Tragically, though, we old timers feel as if we have. We think we are still a Friend of Teenagers, au fait with every group in the hit parade - er, I mean top 20. Most of my late 30s/early 40s friends still shop at Miss Selfridge and TopShop and use teen speak such as "snogging" or "I fancy so-and-so". They get angry with their parents in a teenagerish way and still - after all these years - forget that drinking lots of alcohol makes you prone to repeating yourself endlessly and, ultimately, feel unwell.

We don't grow up these days. At least inside, we don't. We no longer hit that crucial point when we desire a dining table with six matching chairs and start ironing tea towels. We are enjoying what's known as prolonged adolescence or extended youth. Psychologists say we're acting around a decade younger than our real age.

This set-up seems ideal. The great thing about prolonged adolescence - as opposed to real adolesence - means having all the fun without the bothersome bits like exams or raging acne or living with one's parents. We can do daft things (spend too much money on CDs) while enjoying the good stuff that comes with growing up (being able to drive, buy alcohol, see rude films, stay up as late as we like).

It's far better than first time around. I was a lousy adolescent and no wonder. The late Seventies/early Eighties were a terrible time to be young. Who was there to fancy? A load of po-faced two-tone bands and Bruno out of Fame. And what did we wear? Polka-dot ra-ra skirts and leg warmers over jeans. No wonder I spent the entire period in a state of hotness: burning cheeks, blotchy neck - like a premature menopause that stretched for three terrible years. Your teens are wrecked if you possess the blushing gene. The most unlikely incident can trigger a beamer; when my RE teacher debated whether Adam and Eve had bellybuttons - having never been attached to umbilical cords - my face simmered so vigorously I feared it would be burned irreparably. "Sorry," he boomed cruelly. "Am I embarrassing you, Fiona?"
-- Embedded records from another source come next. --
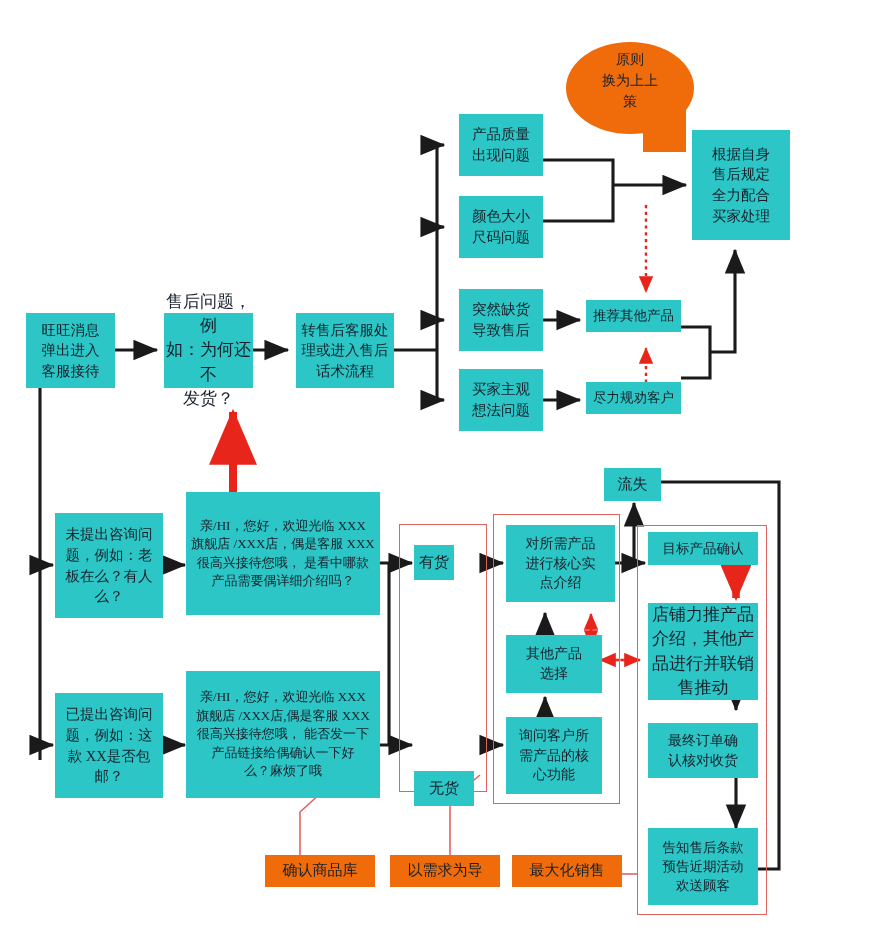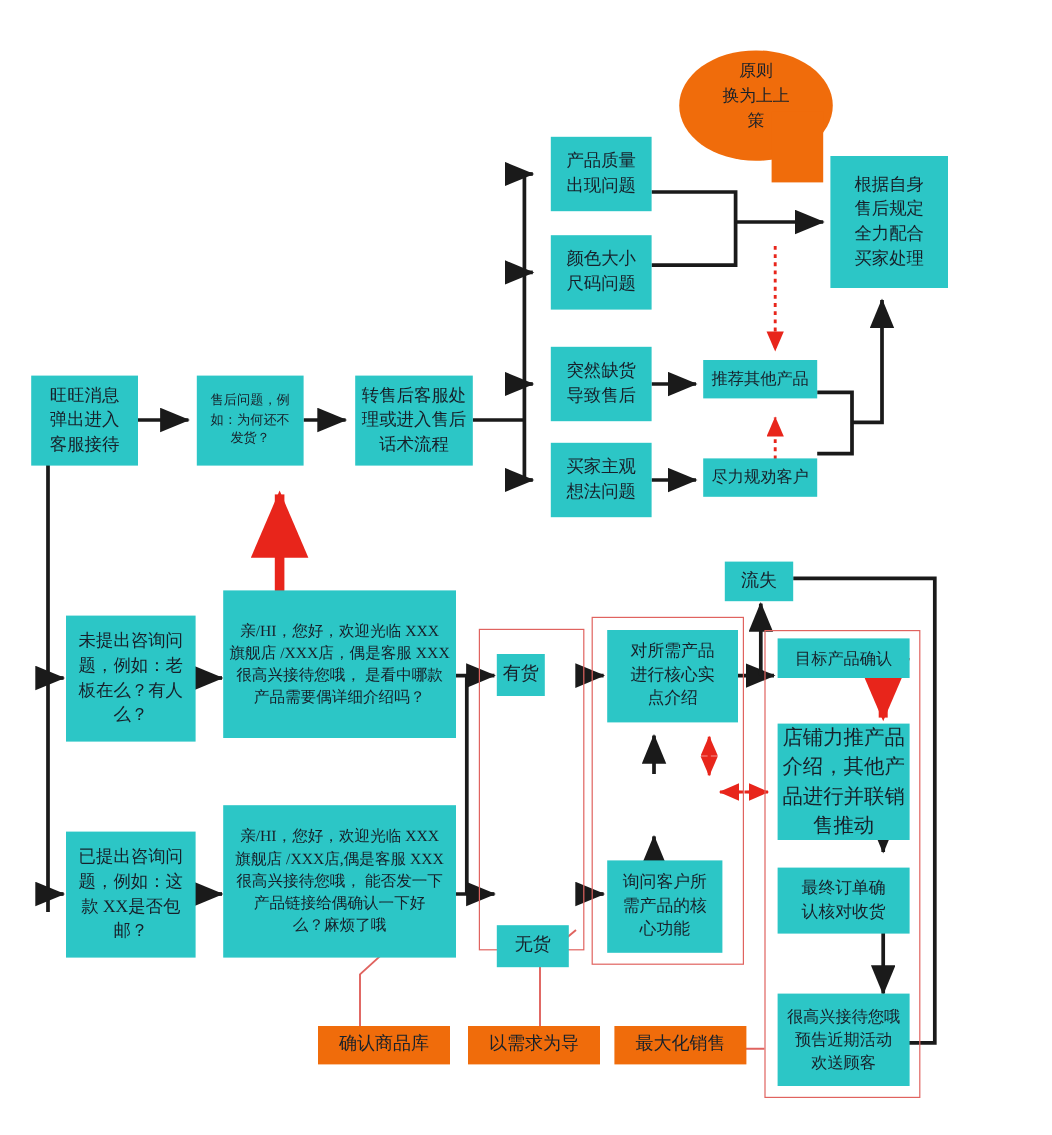--- a/index.html
+++ b/index.html
@@ -177,21 +177,21 @@
   </svg>
 
   <div class="grp" style="left:399px; top:524px; width:88px; height:268px;"></div>
   <div class="grp" style="left:493px; top:514px; width:127px; height:290px;"></div>
   <div class="grp" style="left:637px; top:525px; width:130px; height:390px;"></div>
 
   <div class="node teal" style="left:26px; top:313px; width:89px; height:75px; font-size:14.5px;">旺旺消息
 弹出进入
 客服接待</div>
 
-  <div class="node teal" style="left:164px; top:313px; width:89px; height:75px; font-size:11px;">售后问题，例
+  <div class="node teal" style="left:164px; top:313px; width:89px; height:75px; font-size:17px;">售后问题，例
 如：为何还不
 发货？</div>
 
   <div class="node teal" style="left:296px; top:313px; width:98px; height:75px; font-size:14.5px;">转售后客服处
 理或进入售后
 话术流程</div>
 
   <div class="node teal" style="left:459px; top:114px; width:84px; height:62px; font-size:14.5px;">产品质量
 出现问题</div>
 
@@ -243,38 +243,40 @@
 么？麻烦了哦</div>
 
   <div class="node teal" style="left:414px; top:545px; width:40px; height:35px; font-size:15px;">有货</div>
 
   <div class="node teal" style="left:414px; top:727px; width:60px; height:35px; font-size:15px;margin-top:44px;">无货</div>
 
   <div class="node teal" style="left:506px; top:525px; width:109px; height:77px; font-size:14px;">对所需产品
 进行核心实
 点介绍</div>
 
+  <div class="node teal" style="left:506px; top:635px; width:96px; height:58px; font-size:14px;">其他产品
+选择</div>
 
   <div class="node teal" style="left:506px; top:717px; width:96px; height:77px; font-size:14px;">询问客户所
 需产品的核
 心功能</div>
 
   <div class="node teal" style="left:604px; top:468px; width:57px; height:33px; font-size:15px;">流失</div>
 
   <div class="node teal" style="left:648px; top:532px; width:110px; height:33px; font-size:13.5px;">目标产品确认</div>
 
   <div class="node teal" style="left:648px; top:603px; width:110px; height:97px; font-size:17px;">店铺力推产品
 介绍，其他产
 品进行并联销
 售推动</div>
 
   <div class="node teal" style="left:648px; top:723px; width:110px; height:55px; font-size:14px;">最终订单确
 认核对收货</div>
 
-  <div class="node teal" style="left:648px; top:828px; width:110px; height:77px; font-size:13.5px;">很高兴接待您哦
+  <div class="node teal" style="left:648px; top:828px; width:110px; height:77px; font-size:13.5px;">告知售后条款
 预告近期活动
 欢送顾客</div>
 
   <div class="node orange" style="left:265px; top:855px; width:110px; height:32px; font-size:15px;">确认商品库</div>
 
   <div class="node orange" style="left:390px; top:855px; width:110px; height:32px; font-size:15px;">以需求为导</div>
 
   <div class="node orange" style="left:512px; top:855px; width:110px; height:32px; font-size:15px;">最大化销售</div>
 
 </div>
These days it takes a lot to make me blush. It's the main benefit of being ancient. After having a dozen medical persons gaze at your intimate parts while you push out a baby and wee all over yourself, you become nonchalant about minor matters such as the wind blowing your skirt up. Who's looking anyway? The other day I thought a twentysomething man had glanced in my direction when we stopped at red lights. But my companion pointed out, "You don't think he's looking at you, do you? You're driving a Mondeo Estate with three child seats in it."

That's the tragedy of it: extended youth might feel great, but it's terribly unfetching. To genuine young people, we are repulsive. We think we're in with the kids as we gyrate horribly while yowling, "I'm just a teenage dirtbag, baybee," but real adolescents are thinking, "No you're not. Please go away and do the crossword or something."